Did they know when they were purchasing if houses in the development are council owned? 

I would be equally miffed but this is a tricky one.


----------



## Sunny (16 Dec 2019)

Andrew365 said:


> Did they know when they were purchasing if houses in the development are council owned?
> 
> I would be equally miffed but this is a tricky one.




No matter where you buy now, you know this will probably be the case but they probably thought houses going for over 500k would never be bought for the purpose of social housing. Like 500k of taxpayers money to house one family?  From talking to him, he doesn't believe he was buying a house to live in a gated community but I know what himself and the wife went through to afford this place. The marriage nearly ended on more than one occasion but he convinced her that it would be worth it. She was ready to move out of Dublin and commute but he made her hang on. And then you see an identical house being given to another family..... What made one family deserve that while his family made huge sacrifices for years to get the same thing?  He just feels really let down but knows he will just have to let it go. Finding it hard though.

And I know someone is going to come on here and say everyone deserves a house and all the rest which misses the point but I have to admit, I really did share his frustration.


----------



## WolfeTone (16 Dec 2019)

Social Housing Assessment report 2018

_Table 2.4 Household Composition

Single person with children 22,195. _

CSO census puts the amount of one parent families in the State as 218,817.


----------



## WolfeTone (16 Dec 2019)

Sunny said:


> a family moved next door with the neighbour proudly saying that they are delighted with their new house because the council had them (three kids also) in three bed up to now. Neither adult in the house works



Was a reason given as to why the council, already providing a family with three children a house, decided to move them to a €500k house? 
I would think that unless there was some really valid reason (eg the other house in absolute dire condition) then this is a real waste of resources and makes no sense at all.


----------



## Bronte (16 Dec 2019)

Delboy said:


> The Local Authorities are actually harrassing funds to go out and buy more homes so they can then come in and rent them on long term deals. It's mad stuff.



That's my experience of the LA's too. I spoke to them in two different counties.  They also told me I could get over the 4% rule if I appealed to the RTB that my rent hadn't gone up in a long time.  

My last tenant to join HAP, he has a car business and is a landlord.  Yet he got HAP.  I don't understand how he managed to do that.  But I reckon his car repair business is undeclared as is the house.  

That house has a flat at the side. I had a LA tenant there for year, someone I know for decades. He moved out and moved into a two bed brand new appartment that the LA gave to a friend of his who had been on the waiting list for years.  And why did he move in there. The friend was heading off to South Africa for six months and needed someone to mind the place. 

It is very clear to me HAP is driving up rents.  And also clear that the councils are desparate for landlords.


----------



## Bronte (16 Dec 2019)

Peanuts20 said:


> Secondly, and in terms of the "why don't they move to somewhere cheaper like Leitrim" argument, one of the factors that people often overlook is the family network.

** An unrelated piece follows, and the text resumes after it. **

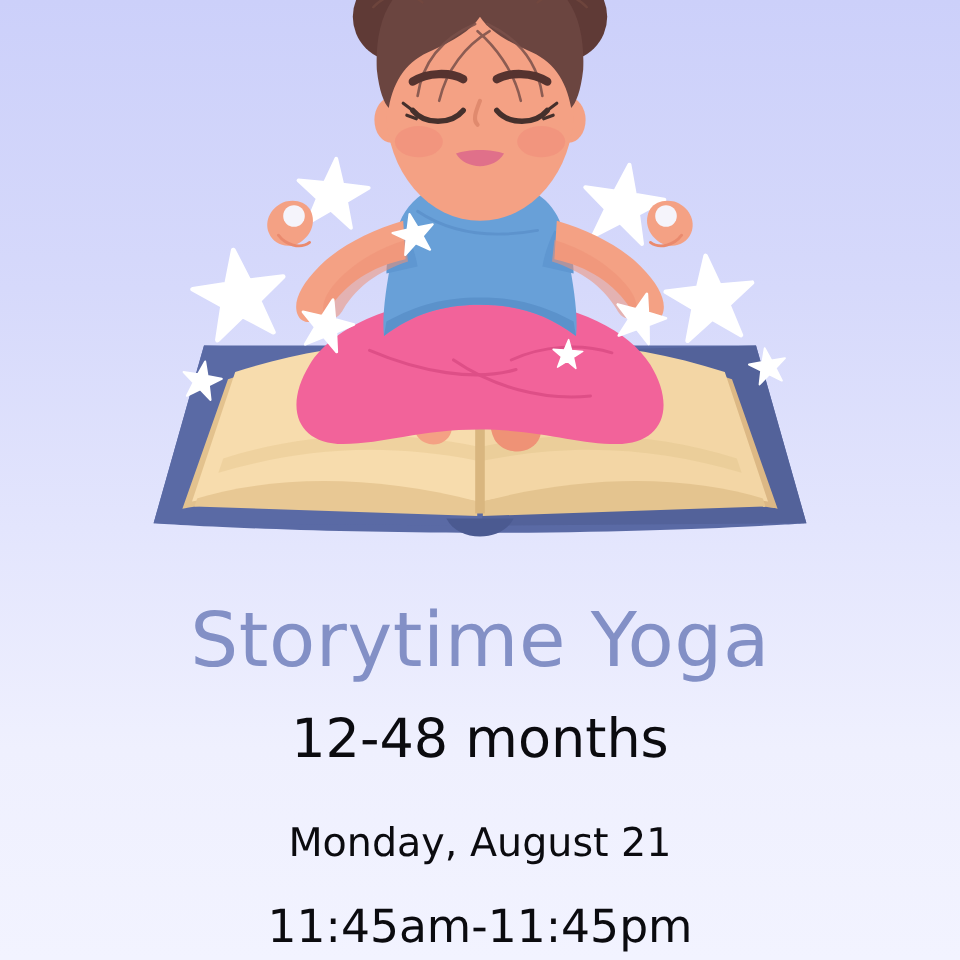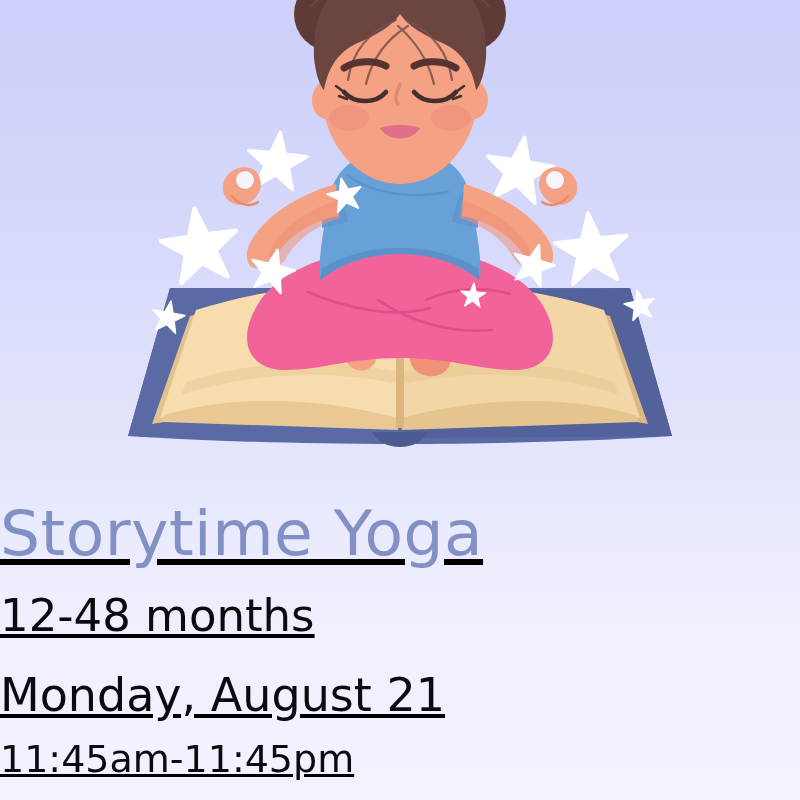"Storytime Yoga" #text-block { text-align: left -> center; text-decoration: underline -> none }
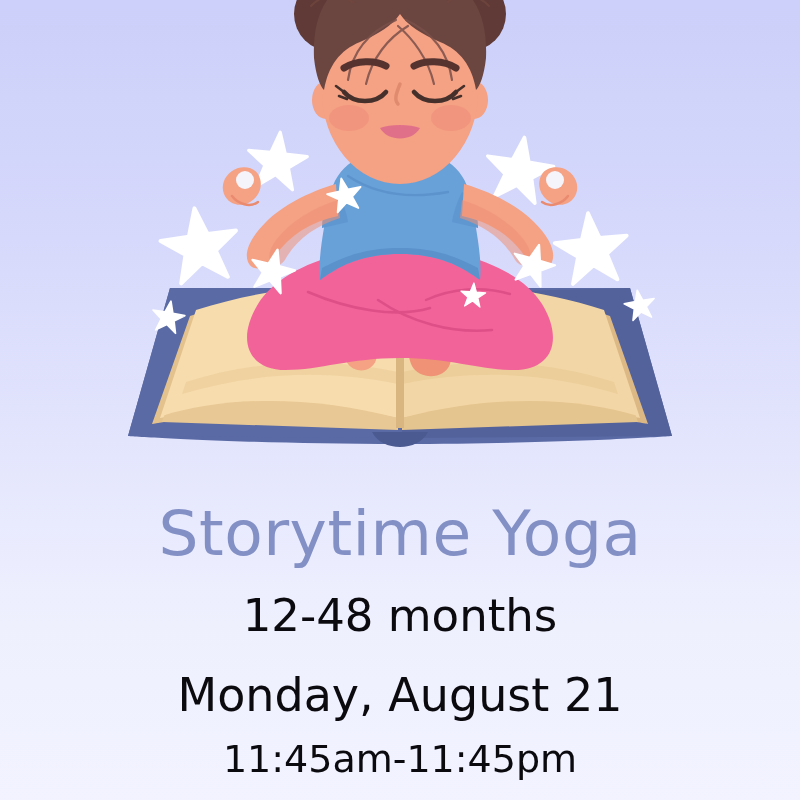"Monday, August 21" .date-line { font-size: 46px -> 33px; margin: 0 -> 13px }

This is nonsense.  Tell that to my brother who commutted weekly to Dublin.  Tell that to me and the countless others who moved abraod, which is a heck of a lot further than Leitrim.  Tell that to my sister who did two hour commutes.  Tell that indeed to most of my family who live in different counties.  The only family I have living in Dublin, D4 as it happens, they live there because they are wealthy.  Oddly you think we should be entitled to live close to each other for family networds. But what you mean is those who get free housing get that choice. Nobody else does.


----------



## Fella (16 Dec 2019)

WolfeTone said:


> People who have a roof over their heads are not afforded hotel emergency accommodation.
> In the main, it is families with children, quite often single parents.
> In general, people afforded this emergency accommodation cannot access rooms until late evening and need to vacate by early morning. It is not a situation that anybody with any sort of reasoned mentality would desire to deliberately put themselves, and their children, through, on some baked up notion that it is a gateway to a 'forever' home.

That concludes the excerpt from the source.